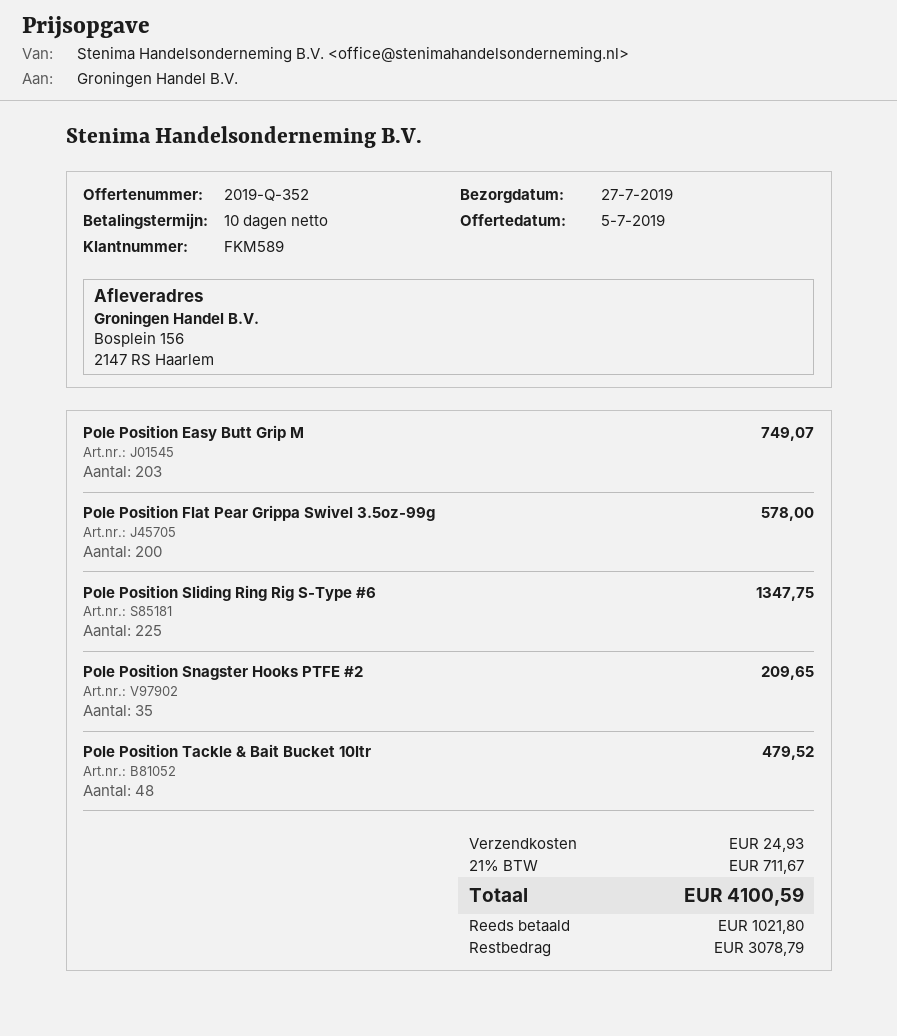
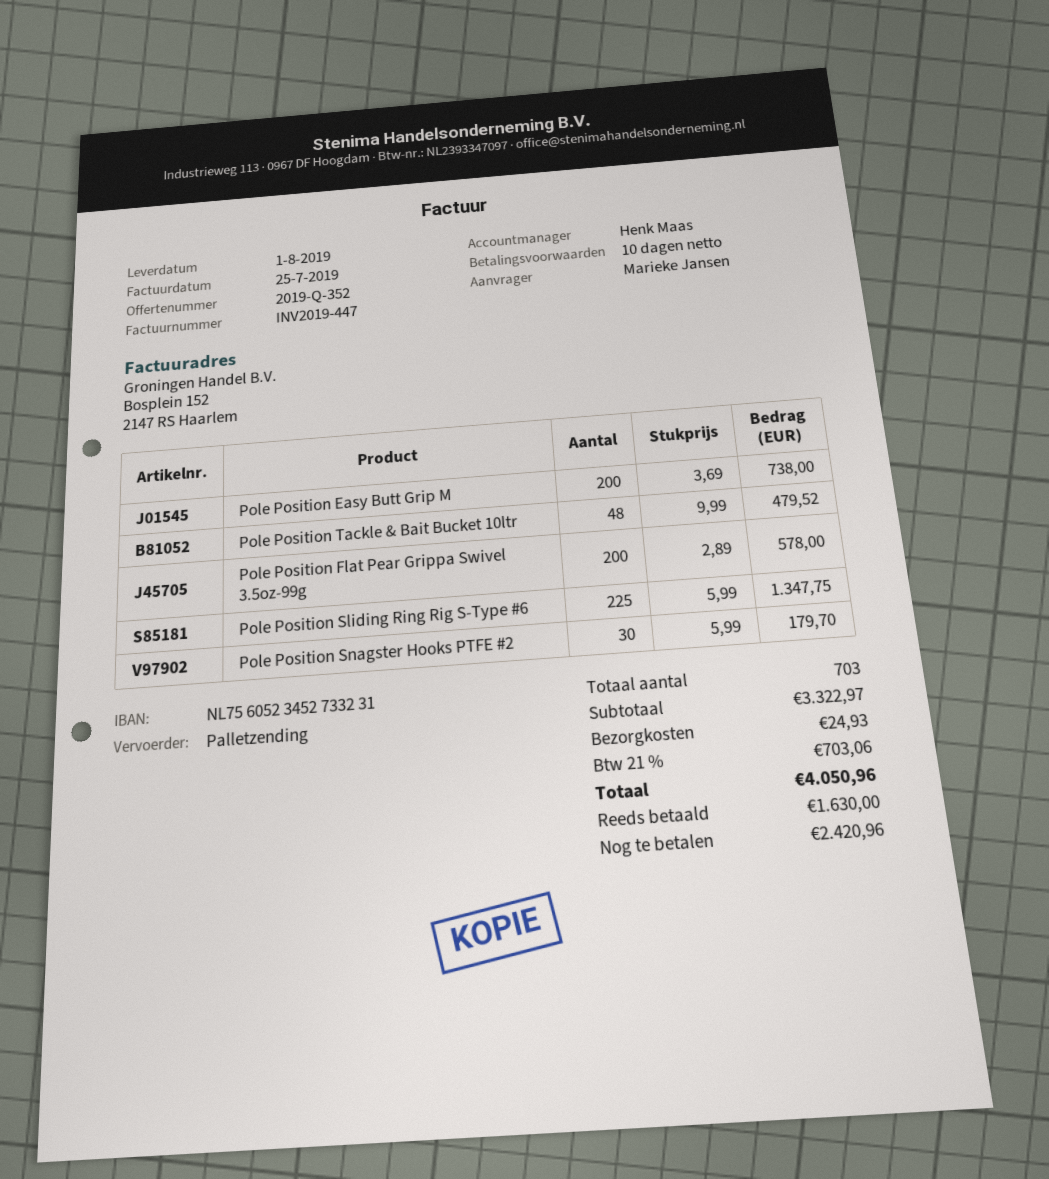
delivery date: 2019-07-27 -> 2019-08-01
Pole Position Easy Butt Grip M: 203 for 749.07 -> 200 for 738.00
Pole Position Snagster Hooks PTFE #2: 35 for 209.65 -> 30 for 179.70
tax: 21% = 711.67 -> 21% = 703.06
total: 4100.59 -> 4050.96
deposit: 1021.80 -> 1630.00
balance: 3078.79 -> 2420.96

[Activity]
Within the material above, find the lines that contain the word "Pole"; copy them.

[Reply]
Pole Position Easy Butt Grip M: 203 for 749.07 -> 200 for 738.00
Pole Position Snagster Hooks PTFE #2: 35 for 209.65 -> 30 for 179.70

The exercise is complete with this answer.